Dès lors, le tribunal considère que la SAS EVIDENTS a fait preuve d’un comportement fautif ayant entraîné le défaut de paiement de la commission due à Mme [Y] [P], malgré la reconnaissance de son rôle d’intermédiaire, ce qui lui a causé un préjudice financier justifiant l’octroi de dommages-intérêts.
En conséquence, il convient de constater que la SAS EVIDENTS a engagé sa responsabilité délictuelle et doit réparer le préjudice subi.
* Sur le montant des dommages et intérêts au titre du préjudice subi :
Lorsque l’agent immobilier est évincé de l’opération qu’il a contribué à initier, le préjudice financier qui en résulte s’apprécie au regard de la rémunération dont il a été privé. La jurisprudence retient à cet égard que l’indemnisation peut être évaluée par référence à la commission que l’agent aurait perçue si l’opération avait été réalisée dans des conditions normales.
En l’espèce, il ressort des pièces du dossier que Mme [Y] [P] estimait sa rémunération à 4 % du prix de l’opération, ce qui l’avait conduite, sur la base de l’offre initiale formulée à hauteur de 4.200.000,00 euros, à établir une note d’honoraires de 168.000,00 euros HT, soit 201.600,00 TTC.

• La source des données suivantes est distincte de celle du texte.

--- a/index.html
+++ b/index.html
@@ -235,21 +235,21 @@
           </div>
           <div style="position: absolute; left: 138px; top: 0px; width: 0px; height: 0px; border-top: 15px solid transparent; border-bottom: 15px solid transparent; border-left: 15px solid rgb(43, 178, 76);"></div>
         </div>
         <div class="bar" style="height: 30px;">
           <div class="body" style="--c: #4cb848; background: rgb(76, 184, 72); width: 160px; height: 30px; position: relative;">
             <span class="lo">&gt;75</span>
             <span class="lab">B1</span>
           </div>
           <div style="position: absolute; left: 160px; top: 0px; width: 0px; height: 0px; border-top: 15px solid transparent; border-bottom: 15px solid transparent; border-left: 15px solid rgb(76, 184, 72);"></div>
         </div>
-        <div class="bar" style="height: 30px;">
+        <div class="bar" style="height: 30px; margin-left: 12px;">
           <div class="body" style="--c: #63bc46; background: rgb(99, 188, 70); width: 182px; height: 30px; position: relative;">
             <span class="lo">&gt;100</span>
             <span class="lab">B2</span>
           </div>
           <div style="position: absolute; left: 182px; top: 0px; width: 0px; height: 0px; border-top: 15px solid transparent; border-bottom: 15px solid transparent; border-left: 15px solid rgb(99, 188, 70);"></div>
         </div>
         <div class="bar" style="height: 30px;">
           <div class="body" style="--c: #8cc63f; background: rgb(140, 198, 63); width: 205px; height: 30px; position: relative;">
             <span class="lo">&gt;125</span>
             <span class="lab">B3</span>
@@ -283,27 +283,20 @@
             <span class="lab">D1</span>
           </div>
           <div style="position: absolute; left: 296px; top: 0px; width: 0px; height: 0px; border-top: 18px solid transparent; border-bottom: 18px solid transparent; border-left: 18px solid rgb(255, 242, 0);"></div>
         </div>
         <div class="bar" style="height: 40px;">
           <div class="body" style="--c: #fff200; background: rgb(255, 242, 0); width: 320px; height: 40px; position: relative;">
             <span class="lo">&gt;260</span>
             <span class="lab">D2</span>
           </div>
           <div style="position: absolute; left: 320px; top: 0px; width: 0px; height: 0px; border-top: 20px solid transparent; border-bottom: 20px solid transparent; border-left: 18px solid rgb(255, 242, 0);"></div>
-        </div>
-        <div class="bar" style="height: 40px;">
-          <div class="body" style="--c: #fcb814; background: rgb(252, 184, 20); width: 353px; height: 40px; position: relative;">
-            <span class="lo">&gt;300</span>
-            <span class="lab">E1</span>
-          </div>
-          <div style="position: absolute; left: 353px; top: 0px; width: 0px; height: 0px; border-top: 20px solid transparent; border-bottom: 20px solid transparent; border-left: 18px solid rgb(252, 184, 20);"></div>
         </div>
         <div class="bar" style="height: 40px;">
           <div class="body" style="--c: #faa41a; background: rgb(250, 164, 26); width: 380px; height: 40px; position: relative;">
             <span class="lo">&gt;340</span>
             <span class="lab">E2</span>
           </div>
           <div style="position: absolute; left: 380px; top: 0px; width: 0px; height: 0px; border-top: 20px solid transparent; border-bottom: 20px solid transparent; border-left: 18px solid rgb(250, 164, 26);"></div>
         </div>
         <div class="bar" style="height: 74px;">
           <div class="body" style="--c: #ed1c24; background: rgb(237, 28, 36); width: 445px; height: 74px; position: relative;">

Le tribunal retient que le taux de commission revendiqué par Madame [Y] [P] est conforme aux usages de la profession.
Toutefois, l’opération s’est finalement réalisée par acte de cession de titres en date du 15 novembre 2024 pour un montant de 3.938.449,00 euros, lequel constitue la base pertinente pour apprécier la rémunération dont Mme [Y] [P] a été privée.
Dans ces conditions, le préjudice résultant de son éviction doit être évalué par référence à la commission qu’elle aurait pu percevoir si l’opération avait été conclue dans le respect de son intervention, soit 4 % du prix effectivement réalisé.

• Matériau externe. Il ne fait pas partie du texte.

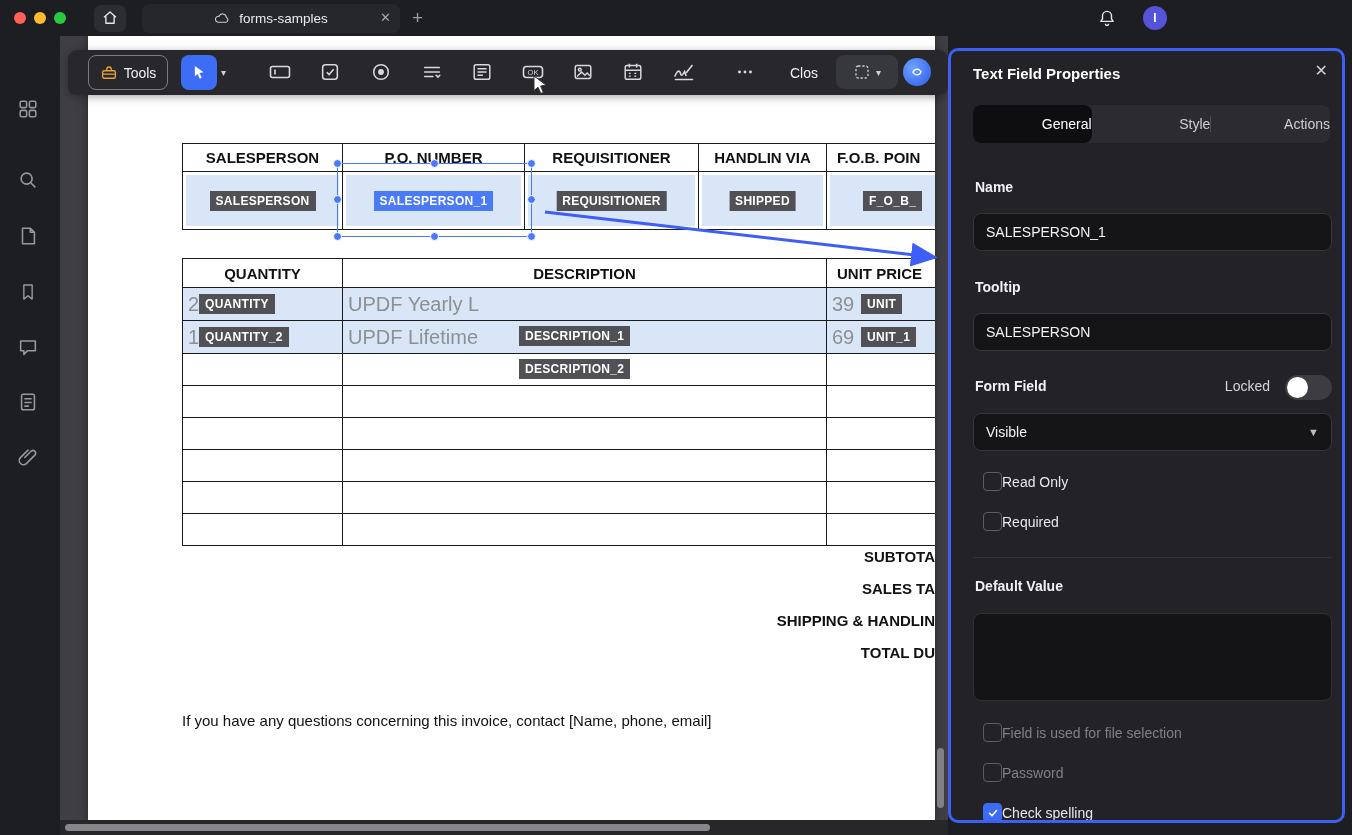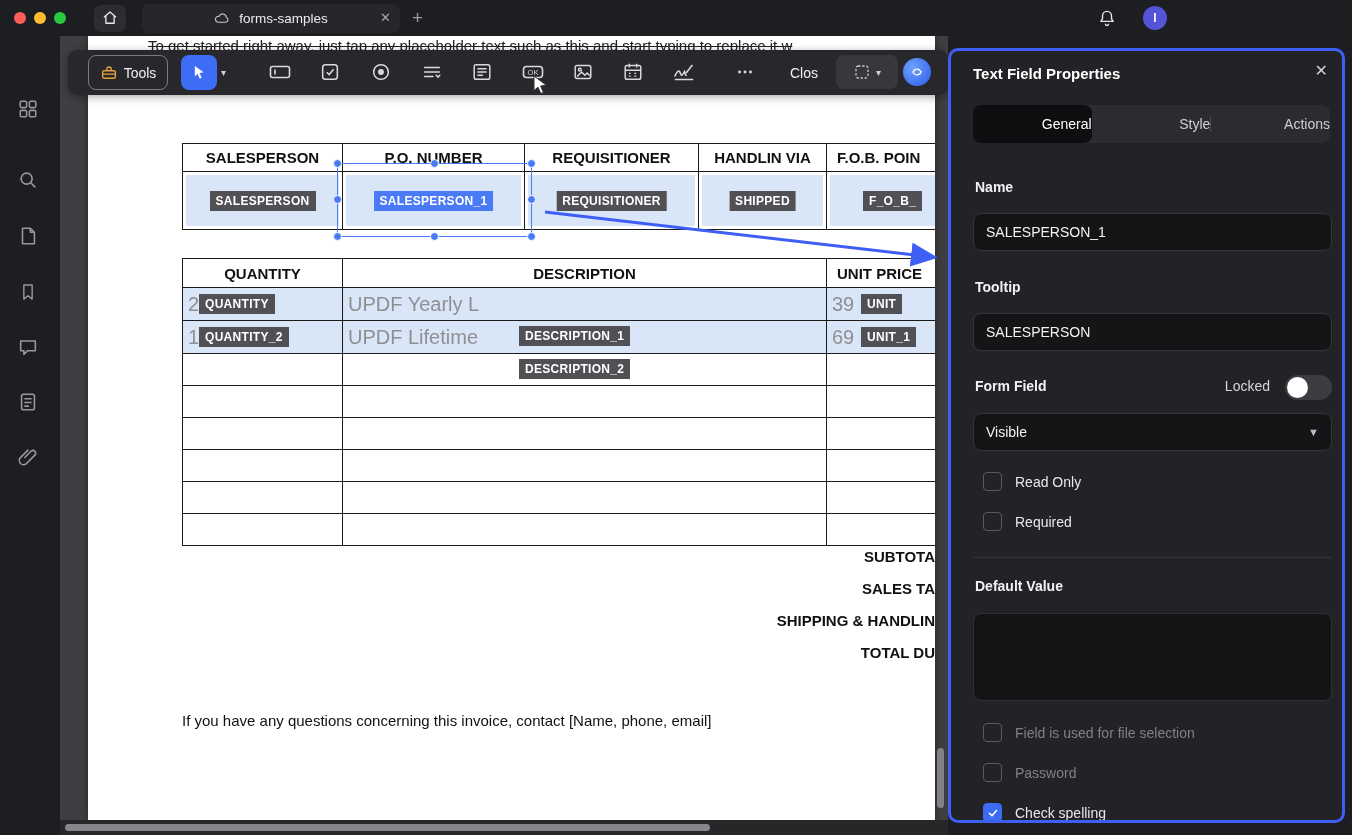--- a/index.html
+++ b/index.html
@@ -84,21 +84,21 @@
   .ptab { flex:1; text-align:right; font-size:14px; color:#cfcfd3; height:38px; line-height:38px; }
   .ptab.active { background:#0e0e10; border-radius:8px; color:#fff; }
   .ptab-div { width:1px; height:16px; background:#4a4a4f; }
   .p-label { position:absolute; left:24px; color:#f2f2f4; font-size:14px; font-weight:bold; }
   .p-input { position:absolute; left:22px; right:10px; top:0; height:38px; background:#151517; border:1px solid #35353a; border-radius:8px; color:#f2f2f4; font-size:14px; padding:0 12px; font-family:"Liberation Sans", sans-serif; width:calc(100% - 32px); }
   .p-select { position:absolute; left:22px; right:10px; height:38px; background:#151517; border:1px solid #35353a; border-radius:8px; color:#f2f2f4; font-size:14px; display:flex; align-items:center; padding:0 12px; justify-content:space-between; }
   .p-select .chev { color:#bdbdc2; font-size:11px; }
   .locked-lbl { position:absolute; right:72px; top:327px; color:#d6d6d9; font-size:14px; }
   .toggle { position:absolute; right:10px; top:324px; width:47px; height:25px; border-radius:13px; background:#3c3c41; }
   .knob { position:absolute; left:2px; top:2px; width:21px; height:21px; border-radius:50%; background:#fff; }
-  .cbrow { position:absolute; left:32px; display:flex; align-items:center; gap:13px; }
+  .cbrow { position:absolute; left:32px; display:flex; align-items:center; }
   .cb { width:19px; height:19px; border-radius:4px; border:1.5px solid #5b5b60; background:#232327; flex:0 0 auto; display:flex; align-items:center; justify-content:center; }
   .cb.checked { background:#3e6bf4; border-color:#3e6bf4; }
   .cb-label { font-size:14px; color:#e8e8ea; }
   .cb-label.dis { color:#808085; }
   .p-div { position:absolute; left:22px; right:10px; top:506px; height:1px; background:#333338; }
   .p-box { position:absolute; left:22px; right:10px; top:562px; height:88px; background:#141416; border:1px solid #303034; border-radius:8px; }
 
   svg { display:block; }
 </style>
 </head>
@@ -192,21 +192,20 @@
             <path d="M8.5 12.5 L15.5 5.5 a3 3 0 0 1 4.2 4.2 L10.2 19.2 a4.6 4.6 0 0 1-6.5-6.5 L12 4.5"></path>
           </svg>
         </span>
       </div>
     <div class="side-icon" style="top:796px"></div>
   </div>
 
   <div class="main">
 
     <div class="page">
-      <div class="intro">To get started right away, just tap any placeholder text such as this and start typing to replace it w</div>
 
       <table class="doc t1">
         <colgroup>
             <col style="width:160px">
             <col style="width:182px">
             <col style="width:174px">
             <col style="width:128px">
             <col style="width:256px">
           </colgroup>
         <tbody>

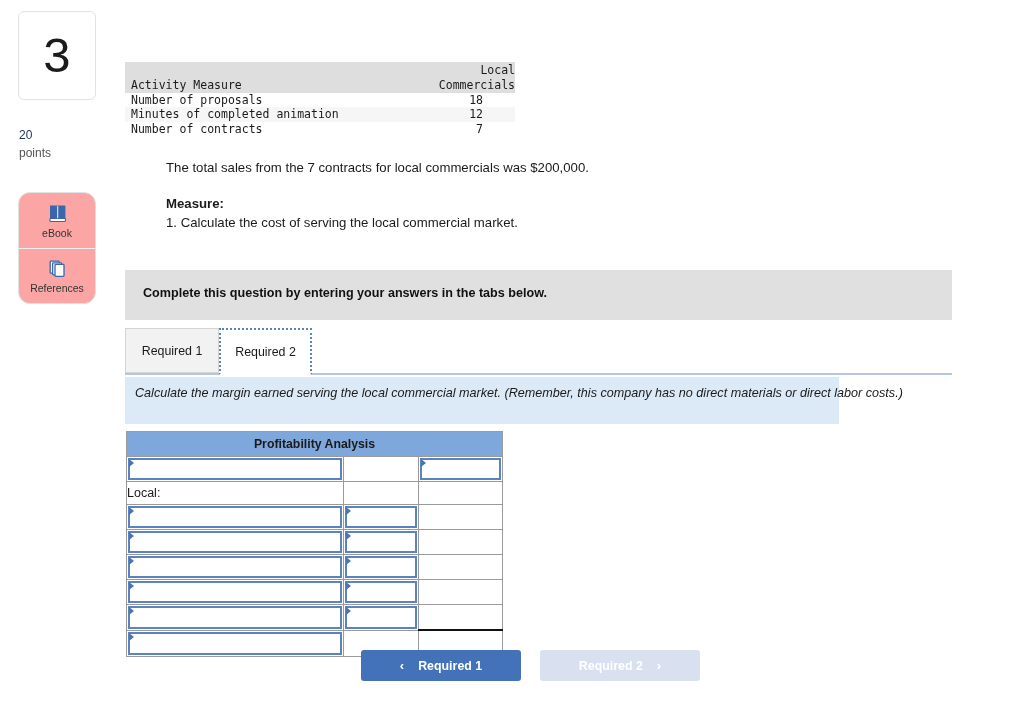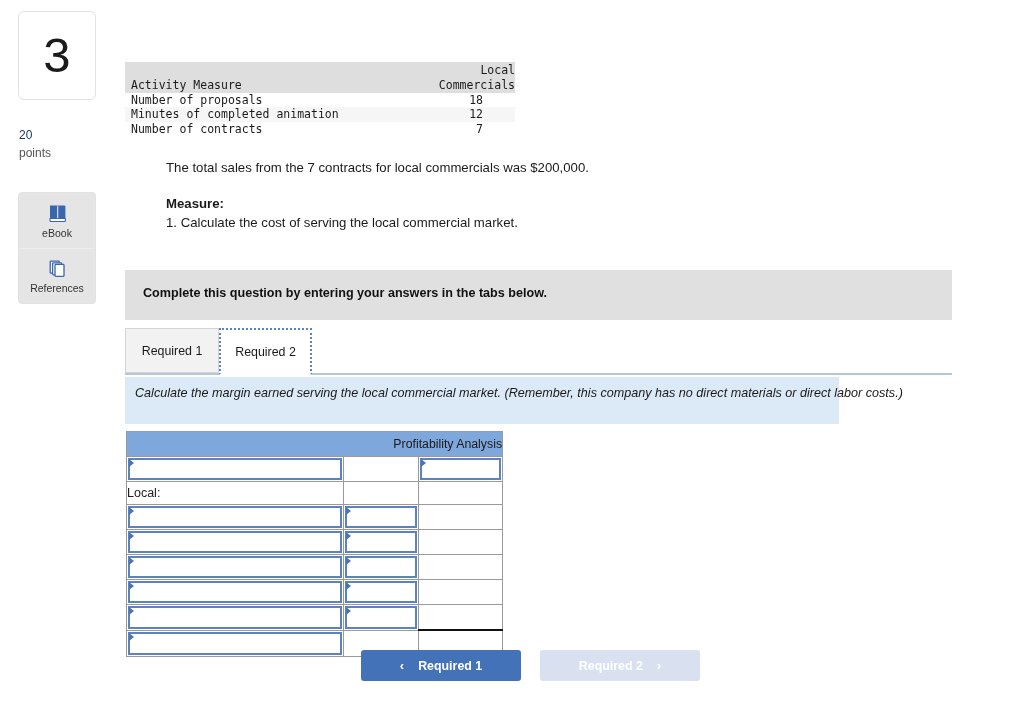--- a/index.html
+++ b/index.html
@@ -67,22 +67,22 @@
     color: #555555;
   }
 
   #tools-card {
     position: absolute;
     left: 18px;
     top: 192px;
     width: 78px;
     height: 112px;
     border: 1px solid #e2e2e2;
-    border-radius: 4px;
-    background: #e5e5e5;
+    border-radius: 12px;
+    background: #fca5a5;
     box-sizing: border-box;
   }
   .tool-btn {
     position: relative;
     height: 55px;
     display: flex;
     flex-direction: column;
     align-items: center;
     justify-content: center;
     cursor: pointer;
@@ -234,23 +234,23 @@
     table-layout: fixed;
   }
   #pa-table col.c1 { width: 217px; }
   #pa-table col.c2 { width: 75px; }
   #pa-table col.c3 { width: 84px; }
 
   #pa-title {
     height: 22px;
     background: #7ea7dc;
     border: 1px solid #9a9a9a;
-    text-align: right;
+    text-align: center;
     font-size: 12.3px;
-    font-weight: normal;
+    font-weight: bold;
     color: #1a1a1a;
     padding: 0;
   }
   #pa-table td {
     border: 1px solid #9a9a9a;
     padding: 0;
     height: 24px;
     vertical-align: middle;
   }
   #pa-table tr.r-costs td { height: 22px; }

De plus, Mme [Y] [P] étant assujettie à la TVA, les dommages et intérêts doivent être alloués HT, la TVA ne constituant pas un préjudice.
Il y a donc lieu de fixer le montant des dommages et intérêts dus à Mme [Y] [P] à la somme de 157.537,96 euros, correspondant à 4 % de la somme de 3.938.449,00 euros.
* Sur les autres demandes :
Il est équitable d’accorder à Mme [Y] [P] une indemnité sur le fondement de l’article 700 du code de procédure civile que le tribunal fixe à la somme de 3.000,00 euros.
Les dépens doivent être mis à la charge de la SAS EVIDENTS qui perd son procès.
PAR CES MOTIFS
Le tribunal, statuant publiquement, contradictoirement et en premier ressort,
Déclare régulières, recevables et partiellement fondées les demandes de Mme [Y] [P] à l’encontre de la SAS EVIDENTS,
Condamne la SAS EVIDENTS à payer, en deniers ou quittances valables, à Mme [Y] [P] :
* La somme de 157.537,96 euros H.T à titre de dommages et intérêts au titre de la cause susénoncée,
* La somme de 3.000,00 euros à titre d’indemnité en application de l’article 700 du code de procédure civile,
* Les dépens,
Déboute la SAS EVIDENTS de toutes ses demandes à l’encontre de Mme [Y] [P],
Rappelle que l’exécution provisoire est de droit,
Rejette toutes autres demandes,
Liquide les frais de greffe à la somme de 66,13 euros TTC avec TVA = 20 %, comprenant les frais de mise au rôle et de la présente décision.